:: PROVIDED INFORMATION ::
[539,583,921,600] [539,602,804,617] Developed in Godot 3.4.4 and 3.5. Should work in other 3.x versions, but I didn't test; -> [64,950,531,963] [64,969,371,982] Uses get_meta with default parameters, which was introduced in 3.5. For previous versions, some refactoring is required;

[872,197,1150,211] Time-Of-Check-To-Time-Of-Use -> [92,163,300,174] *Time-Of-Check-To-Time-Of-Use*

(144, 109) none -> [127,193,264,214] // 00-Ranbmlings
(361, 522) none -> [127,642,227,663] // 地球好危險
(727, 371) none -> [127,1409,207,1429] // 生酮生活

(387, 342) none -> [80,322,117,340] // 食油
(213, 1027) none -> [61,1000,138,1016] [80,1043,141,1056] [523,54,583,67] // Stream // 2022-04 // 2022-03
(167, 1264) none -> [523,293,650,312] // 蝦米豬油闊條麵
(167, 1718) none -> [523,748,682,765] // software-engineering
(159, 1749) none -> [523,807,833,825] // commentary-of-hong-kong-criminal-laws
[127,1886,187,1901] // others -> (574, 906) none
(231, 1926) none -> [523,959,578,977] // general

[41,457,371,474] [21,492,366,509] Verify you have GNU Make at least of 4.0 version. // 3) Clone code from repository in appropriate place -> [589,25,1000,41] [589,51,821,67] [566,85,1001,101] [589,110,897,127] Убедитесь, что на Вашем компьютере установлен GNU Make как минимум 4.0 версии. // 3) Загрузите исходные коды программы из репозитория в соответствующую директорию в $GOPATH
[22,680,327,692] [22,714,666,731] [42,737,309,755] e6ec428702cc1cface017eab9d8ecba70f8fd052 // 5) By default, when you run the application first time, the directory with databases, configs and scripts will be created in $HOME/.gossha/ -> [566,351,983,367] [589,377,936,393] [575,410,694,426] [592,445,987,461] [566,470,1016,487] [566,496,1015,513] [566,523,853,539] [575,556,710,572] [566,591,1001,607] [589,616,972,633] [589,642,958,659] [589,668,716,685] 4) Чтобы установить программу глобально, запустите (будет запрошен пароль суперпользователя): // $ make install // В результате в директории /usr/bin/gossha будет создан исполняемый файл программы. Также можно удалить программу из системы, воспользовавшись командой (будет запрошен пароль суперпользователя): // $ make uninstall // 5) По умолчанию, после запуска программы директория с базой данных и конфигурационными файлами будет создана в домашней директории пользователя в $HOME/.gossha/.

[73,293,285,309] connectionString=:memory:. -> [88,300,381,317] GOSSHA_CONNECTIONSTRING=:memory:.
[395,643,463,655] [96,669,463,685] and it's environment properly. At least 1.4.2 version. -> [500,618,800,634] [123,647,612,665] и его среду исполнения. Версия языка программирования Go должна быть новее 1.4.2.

:: ABOUT THIS TASK ::
Reproduce the entire listing word for word.

:: EXERCISE SOLUTION ::
[539,583,921,600] [539,602,804,617] Developed in Godot 3.4.4 and 3.5. Should work in other 3.x versions, but I didn't test; -> [64,950,531,963] [64,969,371,982] Uses get_meta with default parameters, which was introduced in 3.5. For previous versions, some refactoring is required;

[872,197,1150,211] Time-Of-Check-To-Time-Of-Use -> [92,163,300,174] *Time-Of-Check-To-Time-Of-Use*

(144, 109) none -> [127,193,264,214] // 00-Ranbmlings
(361, 522) none -> [127,642,227,663] // 地球好危險
(727, 371) none -> [127,1409,207,1429] // 生酮生活

(387, 342) none -> [80,322,117,340] // 食油
(213, 1027) none -> [61,1000,138,1016] [80,1043,141,1056] [523,54,583,67] // Stream // 2022-04 // 2022-03
(167, 1264) none -> [523,293,650,312] // 蝦米豬油闊條麵
(167, 1718) none -> [523,748,682,765] // software-engineering
(159, 1749) none -> [523,807,833,825] // commentary-of-hong-kong-criminal-laws
[127,1886,187,1901] // others -> (574, 906) none
(231, 1926) none -> [523,959,578,977] // general

[41,457,371,474] [21,492,366,509] Verify you have GNU Make at least of 4.0 version. // 3) Clone code from repository in appropriate place -> [589,25,1000,41] [589,51,821,67] [566,85,1001,101] [589,110,897,127] Убедитесь, что на Вашем компьютере установлен GNU Make как минимум 4.0 версии. // 3) Загрузите исходные коды программы из репозитория в соответствующую директорию в $GOPATH
[22,680,327,692] [22,714,666,731] [42,737,309,755] e6ec428702cc1cface017eab9d8ecba70f8fd052 // 5) By default, when you run the application first time, the directory with databases, configs and scripts will be created in $HOME/.gossha/ -> [566,351,983,367] [589,377,936,393] [575,410,694,426] [592,445,987,461] [566,470,1016,487] [566,496,1015,513] [566,523,853,539] [575,556,710,572] [566,591,1001,607] [589,616,972,633] [589,642,958,659] [589,668,716,685] 4) Чтобы установить программу глобально, запустите (будет запрошен пароль суперпользователя): // $ make install // В результате в директории /usr/bin/gossha будет создан исполняемый файл программы. Также можно удалить программу из системы, воспользовавшись командой (будет запрошен пароль суперпользователя): // $ make uninstall // 5) По умолчанию, после запуска программы директория с базой данных и конфигурационными файлами будет создана в домашней директории пользователя в $HOME/.gossha/.

[73,293,285,309] connectionString=:memory:. -> [88,300,381,317] GOSSHA_CONNECTIONSTRING=:memory:.
[395,643,463,655] [96,669,463,685] and it's environment properly. At least 1.4.2 version. -> [500,618,800,634] [123,647,612,665] и его среду исполнения. Версия языка программирования Go должна быть новее 1.4.2.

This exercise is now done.